**Activity:**
Every line from the one containing "display:flex;align-items:center;justify-content:center;" to the last line of the listing below should be given again exactly.

**The records:**

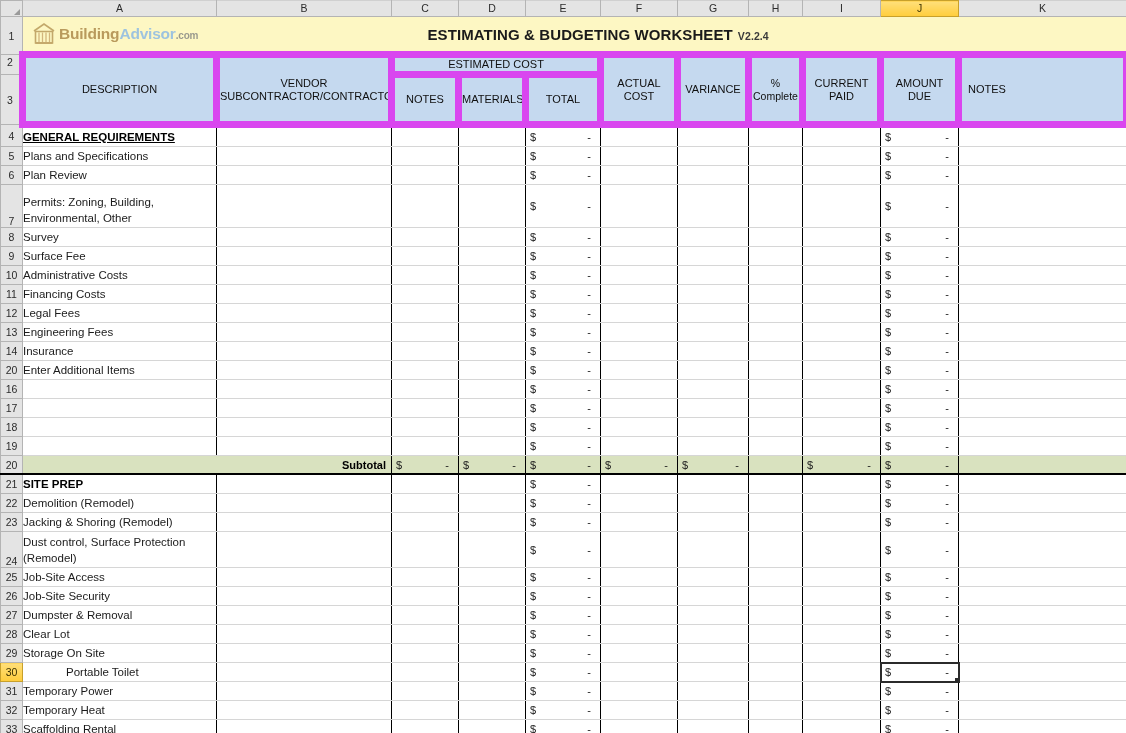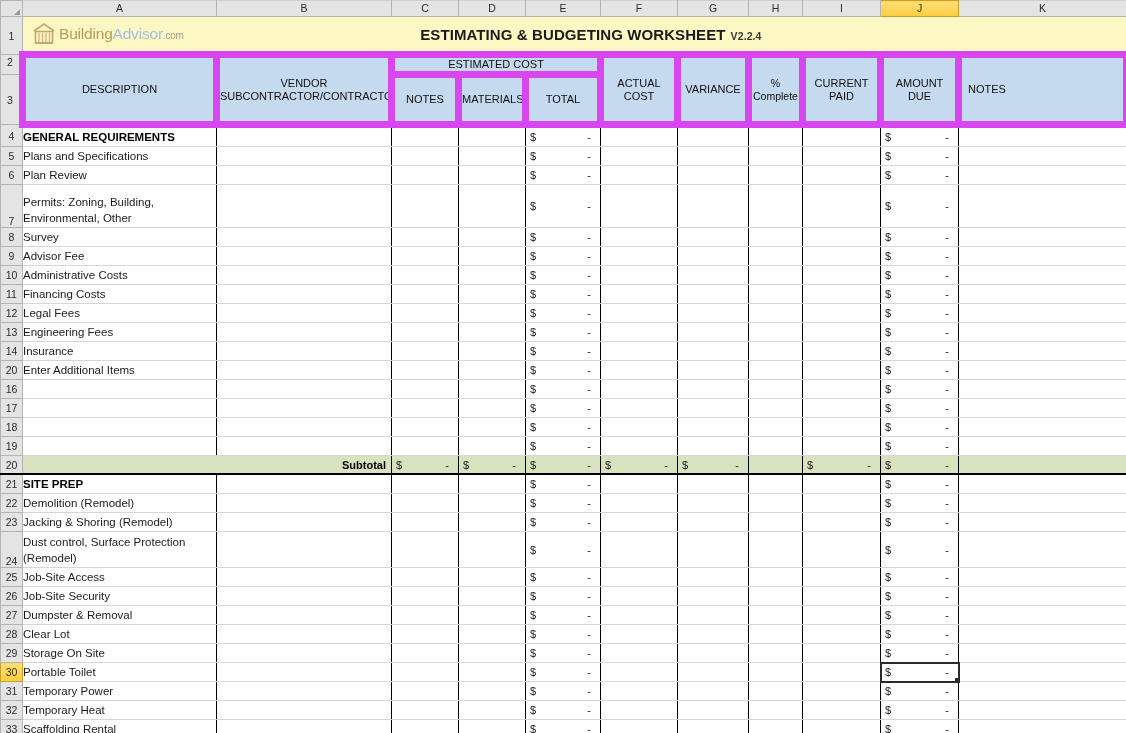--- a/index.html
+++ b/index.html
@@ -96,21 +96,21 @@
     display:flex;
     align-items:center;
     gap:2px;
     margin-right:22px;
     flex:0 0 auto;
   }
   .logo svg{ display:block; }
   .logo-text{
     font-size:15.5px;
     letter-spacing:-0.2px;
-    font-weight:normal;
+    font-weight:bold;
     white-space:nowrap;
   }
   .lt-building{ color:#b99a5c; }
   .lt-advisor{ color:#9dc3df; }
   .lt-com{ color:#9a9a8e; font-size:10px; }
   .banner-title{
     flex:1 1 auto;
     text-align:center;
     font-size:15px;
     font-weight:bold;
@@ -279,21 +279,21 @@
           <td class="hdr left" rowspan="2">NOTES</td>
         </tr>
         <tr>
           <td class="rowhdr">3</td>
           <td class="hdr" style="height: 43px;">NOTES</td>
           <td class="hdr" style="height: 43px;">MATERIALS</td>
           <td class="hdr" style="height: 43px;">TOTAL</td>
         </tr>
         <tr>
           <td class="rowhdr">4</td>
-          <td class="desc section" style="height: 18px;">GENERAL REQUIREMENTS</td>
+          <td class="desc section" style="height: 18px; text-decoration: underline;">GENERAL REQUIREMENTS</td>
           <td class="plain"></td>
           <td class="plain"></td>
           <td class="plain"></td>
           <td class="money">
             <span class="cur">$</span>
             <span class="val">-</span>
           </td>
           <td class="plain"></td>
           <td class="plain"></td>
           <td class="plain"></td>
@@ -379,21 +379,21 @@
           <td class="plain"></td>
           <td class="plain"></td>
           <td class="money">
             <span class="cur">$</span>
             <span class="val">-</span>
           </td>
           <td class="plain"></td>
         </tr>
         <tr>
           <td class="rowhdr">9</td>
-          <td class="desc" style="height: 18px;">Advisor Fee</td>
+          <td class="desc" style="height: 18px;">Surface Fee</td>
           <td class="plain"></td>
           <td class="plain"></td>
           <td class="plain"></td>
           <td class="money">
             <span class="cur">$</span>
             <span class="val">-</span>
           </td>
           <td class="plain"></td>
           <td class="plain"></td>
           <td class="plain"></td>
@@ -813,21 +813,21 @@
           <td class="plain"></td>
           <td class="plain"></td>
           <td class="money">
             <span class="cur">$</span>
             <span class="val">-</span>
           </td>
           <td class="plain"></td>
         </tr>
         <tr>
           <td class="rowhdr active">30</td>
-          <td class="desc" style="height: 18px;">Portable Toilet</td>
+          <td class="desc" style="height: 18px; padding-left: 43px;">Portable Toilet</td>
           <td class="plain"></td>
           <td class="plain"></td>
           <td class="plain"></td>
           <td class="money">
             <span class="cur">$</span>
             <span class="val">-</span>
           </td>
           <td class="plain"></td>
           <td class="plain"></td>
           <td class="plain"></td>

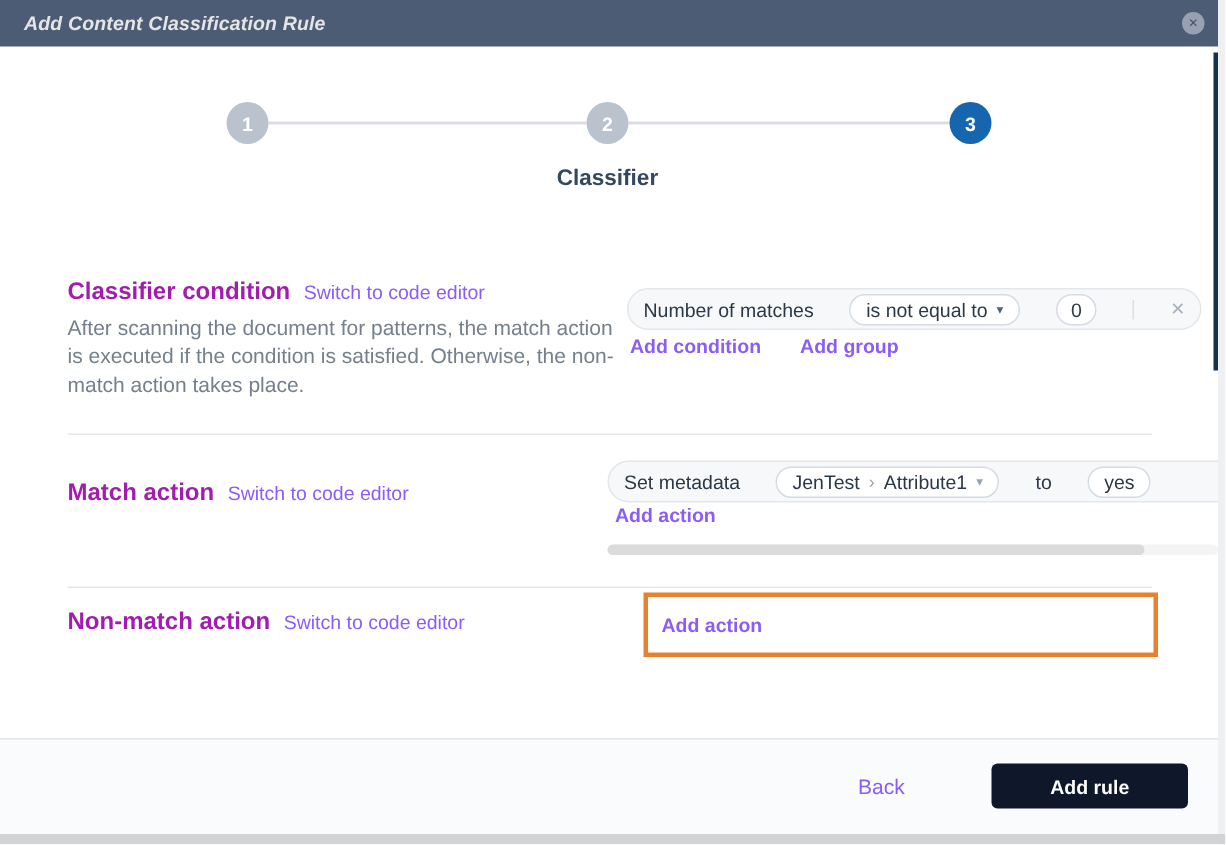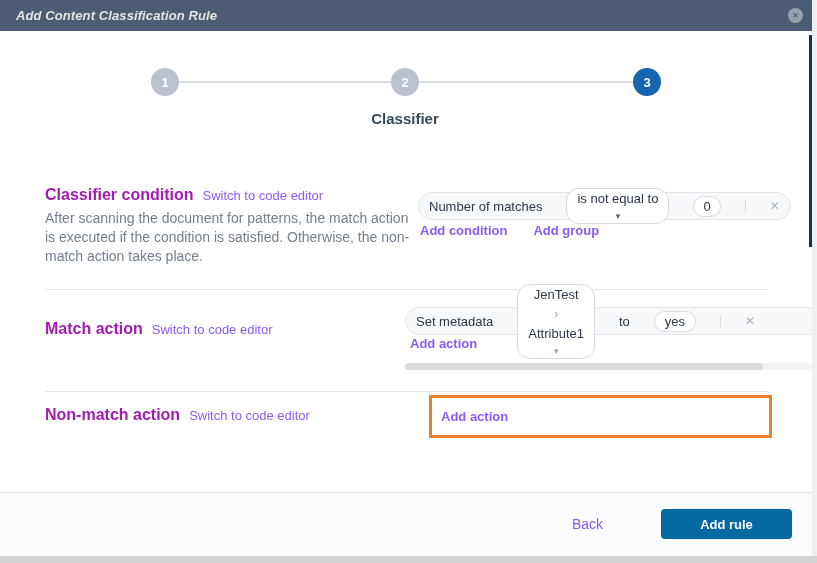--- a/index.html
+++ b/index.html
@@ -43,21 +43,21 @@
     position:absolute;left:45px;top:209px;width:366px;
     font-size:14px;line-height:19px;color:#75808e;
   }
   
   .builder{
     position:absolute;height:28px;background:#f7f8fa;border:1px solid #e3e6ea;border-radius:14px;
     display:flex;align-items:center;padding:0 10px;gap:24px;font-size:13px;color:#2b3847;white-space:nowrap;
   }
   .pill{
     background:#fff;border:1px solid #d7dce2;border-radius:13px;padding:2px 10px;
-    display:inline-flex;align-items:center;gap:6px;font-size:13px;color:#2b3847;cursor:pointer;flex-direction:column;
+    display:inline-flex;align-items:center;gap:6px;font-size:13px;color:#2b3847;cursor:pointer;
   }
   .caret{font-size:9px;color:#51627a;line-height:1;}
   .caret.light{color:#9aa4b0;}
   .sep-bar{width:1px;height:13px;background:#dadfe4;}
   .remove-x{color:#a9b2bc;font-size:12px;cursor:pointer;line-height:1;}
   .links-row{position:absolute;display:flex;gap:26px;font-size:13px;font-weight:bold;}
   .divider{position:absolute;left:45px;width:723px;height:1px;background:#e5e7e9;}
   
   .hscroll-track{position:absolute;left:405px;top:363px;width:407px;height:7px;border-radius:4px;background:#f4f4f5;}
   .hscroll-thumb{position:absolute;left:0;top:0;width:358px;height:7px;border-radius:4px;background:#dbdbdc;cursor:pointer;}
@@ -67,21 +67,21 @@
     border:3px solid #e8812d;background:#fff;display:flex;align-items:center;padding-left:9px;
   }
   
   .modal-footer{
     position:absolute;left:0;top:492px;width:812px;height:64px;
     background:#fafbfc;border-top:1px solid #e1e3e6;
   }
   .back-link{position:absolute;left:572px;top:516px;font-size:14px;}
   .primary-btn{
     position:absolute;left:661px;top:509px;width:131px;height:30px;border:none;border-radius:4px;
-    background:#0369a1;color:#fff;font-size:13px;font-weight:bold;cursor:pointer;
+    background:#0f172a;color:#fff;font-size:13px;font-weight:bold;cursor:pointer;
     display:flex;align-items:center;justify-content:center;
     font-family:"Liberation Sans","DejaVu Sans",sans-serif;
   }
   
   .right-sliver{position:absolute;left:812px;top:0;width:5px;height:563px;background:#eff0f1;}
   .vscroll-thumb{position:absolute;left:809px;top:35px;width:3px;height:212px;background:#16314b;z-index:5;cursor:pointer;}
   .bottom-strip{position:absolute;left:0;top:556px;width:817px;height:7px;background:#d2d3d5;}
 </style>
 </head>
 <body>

**Reply:**
     display:flex;align-items:center;justify-content:center;
     font-family:"Liberation Sans","DejaVu Sans",sans-serif;
   }
   
   .right-sliver{position:absolute;left:812px;top:0;width:5px;height:563px;background:#eff0f1;}
   .vscroll-thumb{position:absolute;left:809px;top:35px;width:3px;height:212px;background:#16314b;z-index:5;cursor:pointer;}
   .bottom-strip{position:absolute;left:0;top:556px;width:817px;height:7px;background:#d2d3d5;}
 </style>
 </head>
 <body>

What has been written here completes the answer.